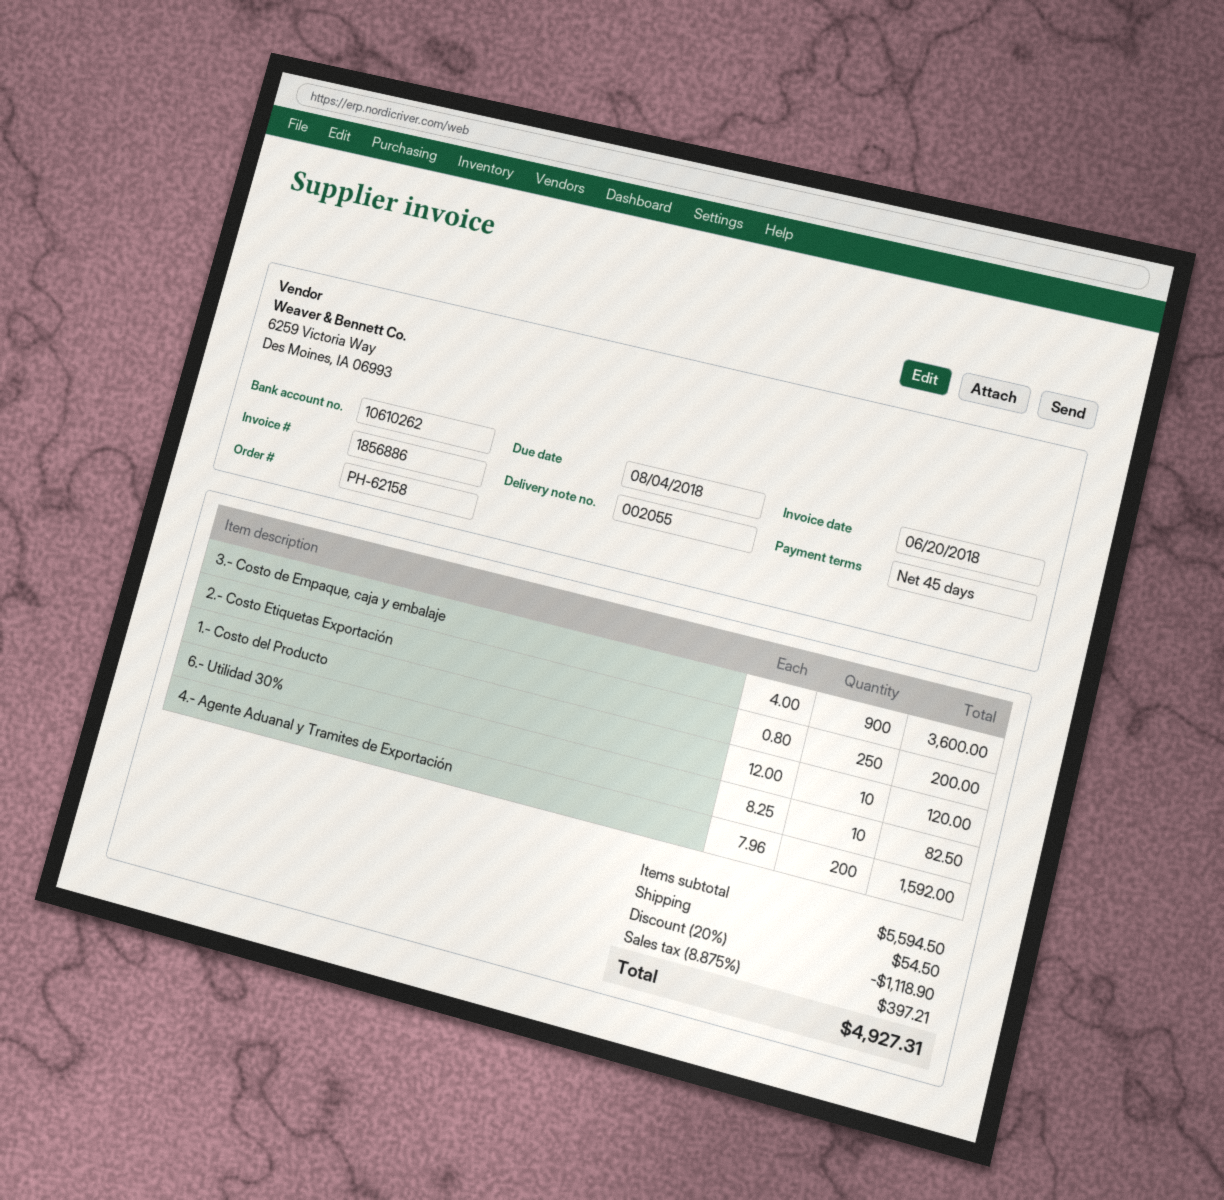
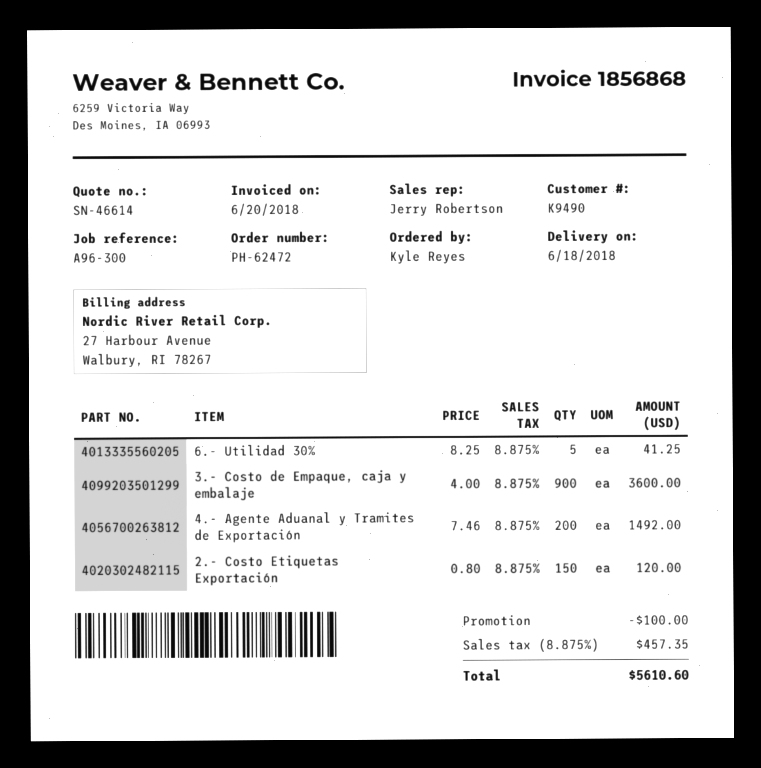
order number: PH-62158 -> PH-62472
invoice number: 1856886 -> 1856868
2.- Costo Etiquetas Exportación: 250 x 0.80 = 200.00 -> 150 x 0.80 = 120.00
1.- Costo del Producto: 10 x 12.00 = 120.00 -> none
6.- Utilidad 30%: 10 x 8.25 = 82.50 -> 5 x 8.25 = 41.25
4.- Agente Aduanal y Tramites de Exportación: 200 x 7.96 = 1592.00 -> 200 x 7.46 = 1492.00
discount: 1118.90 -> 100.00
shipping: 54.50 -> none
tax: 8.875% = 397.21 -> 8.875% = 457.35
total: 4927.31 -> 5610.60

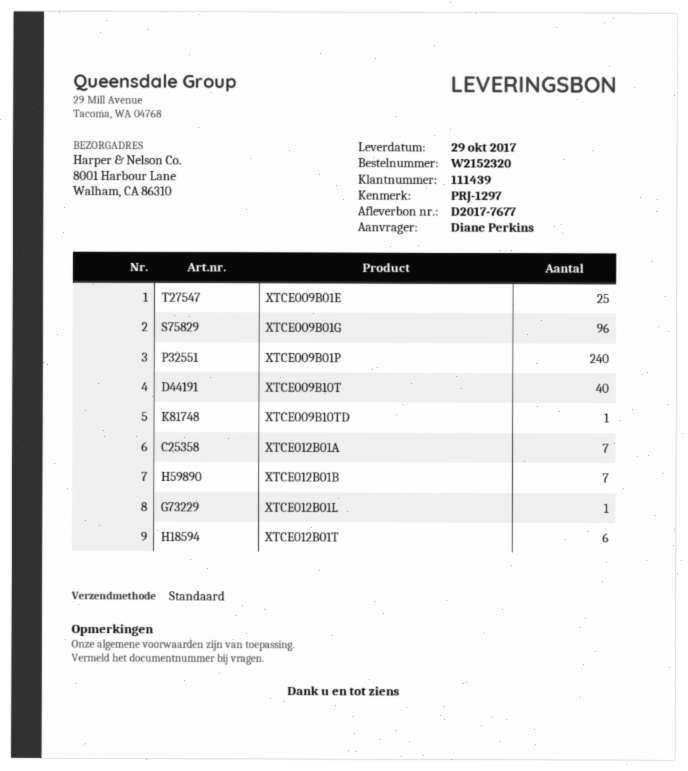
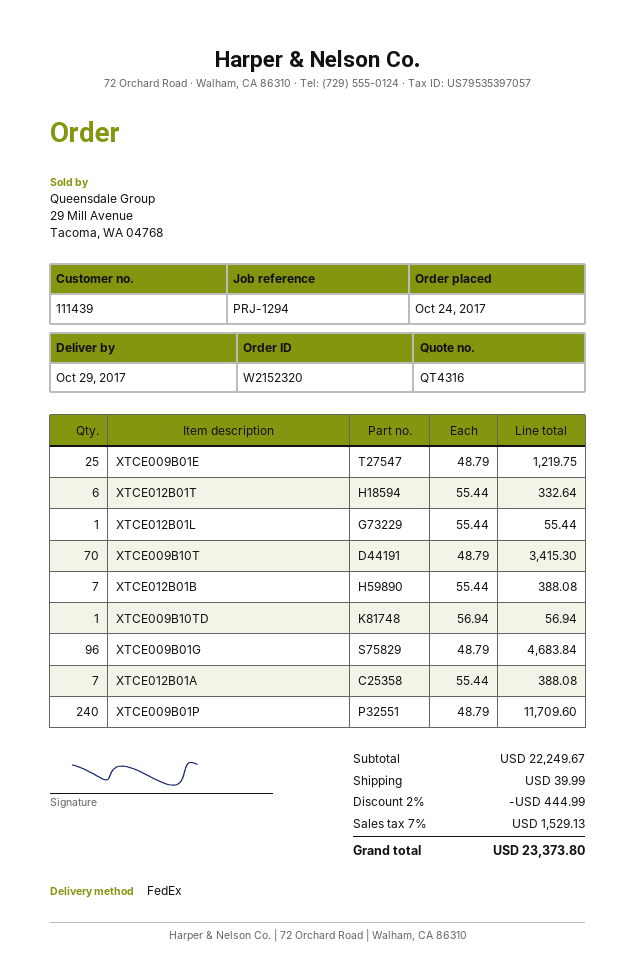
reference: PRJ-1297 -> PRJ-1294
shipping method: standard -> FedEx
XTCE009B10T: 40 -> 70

● ● ●

WORK REQUIRED — Please output the material above again, exactly, and omit every image.

EXERCISE RESULT —
order number: PH-62158 -> PH-62472
invoice number: 1856886 -> 1856868
2.- Costo Etiquetas Exportación: 250 x 0.80 = 200.00 -> 150 x 0.80 = 120.00
1.- Costo del Producto: 10 x 12.00 = 120.00 -> none
6.- Utilidad 30%: 10 x 8.25 = 82.50 -> 5 x 8.25 = 41.25
4.- Agente Aduanal y Tramites de Exportación: 200 x 7.96 = 1592.00 -> 200 x 7.46 = 1492.00
discount: 1118.90 -> 100.00
shipping: 54.50 -> none
tax: 8.875% = 397.21 -> 8.875% = 457.35
total: 4927.31 -> 5610.60

reference: PRJ-1297 -> PRJ-1294
shipping method: standard -> FedEx
XTCE009B10T: 40 -> 70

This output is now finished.